Return the records below exactly; pictures stay out.

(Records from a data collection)
----

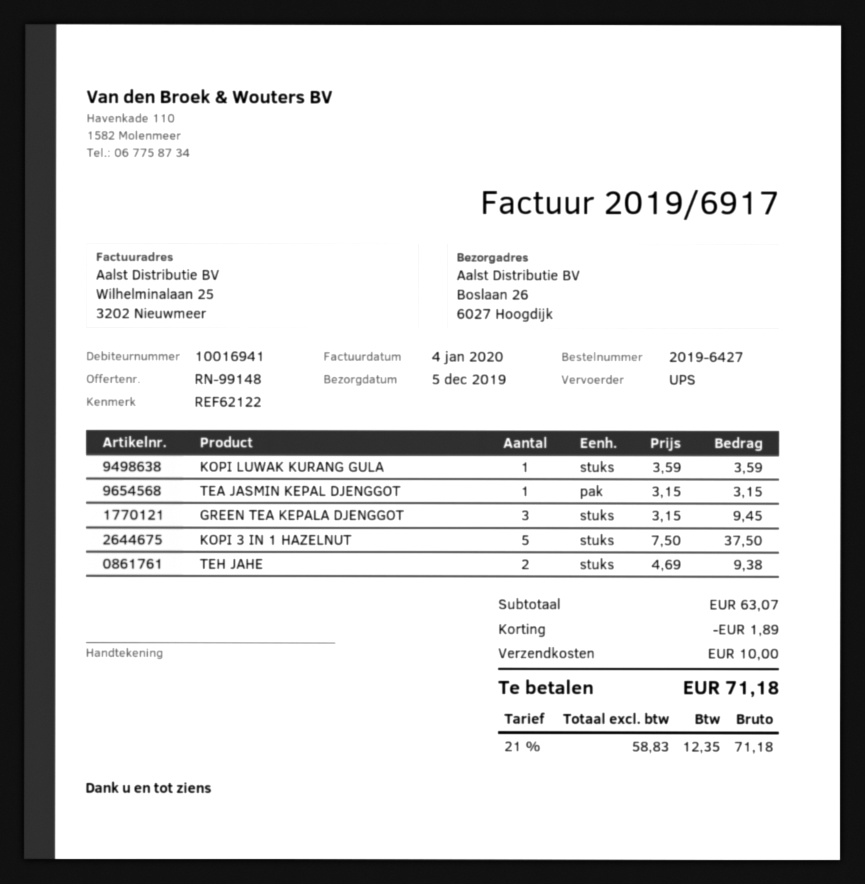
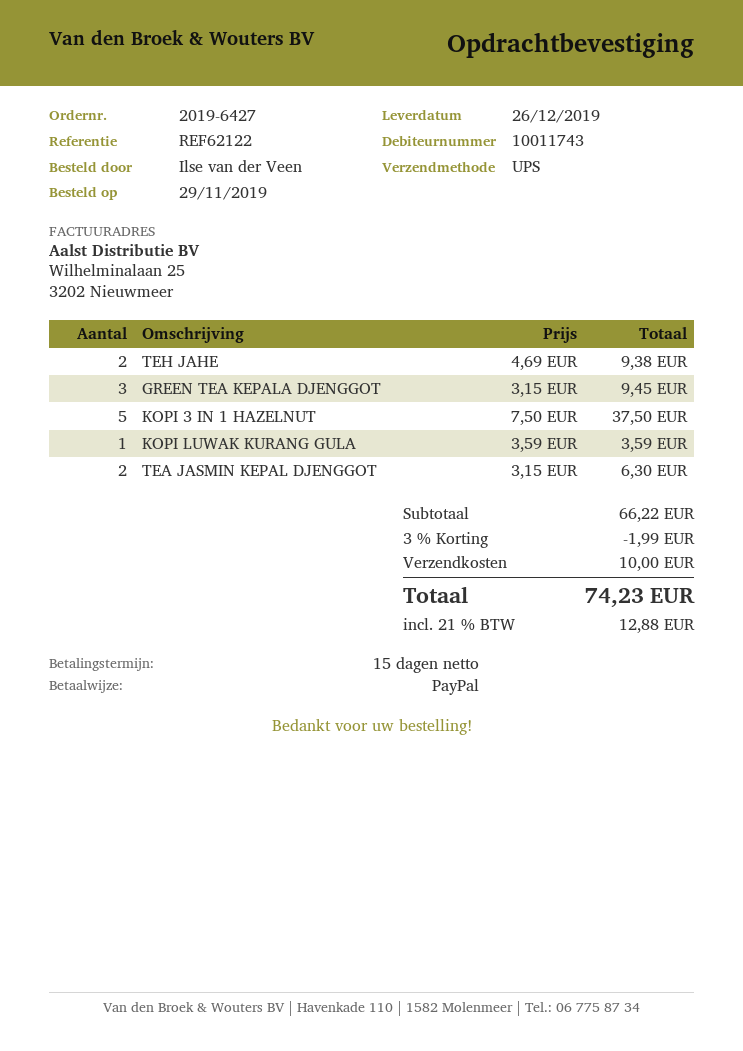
delivery date: 2019-12-05 -> 2019-12-26
customer number: 10016941 -> 10011743
TEA JASMIN KEPAL DJENGGOT: 1 x 3.15 = 3.15 -> 2 x 3.15 = 6.30
subtotal: 63.07 -> 66.22
discount: 1.89 -> 1.99
tax: 21% = 12.35 -> 21% = 12.88
total: 71.18 -> 74.23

----

Solution for this exercise:
delivery date: 2019-12-05 -> 2019-12-26
customer number: 10016941 -> 10011743
TEA JASMIN KEPAL DJENGGOT: 1 x 3.15 = 3.15 -> 2 x 3.15 = 6.30
subtotal: 63.07 -> 66.22
discount: 1.89 -> 1.99
tax: 21% = 12.35 -> 21% = 12.88
total: 71.18 -> 74.23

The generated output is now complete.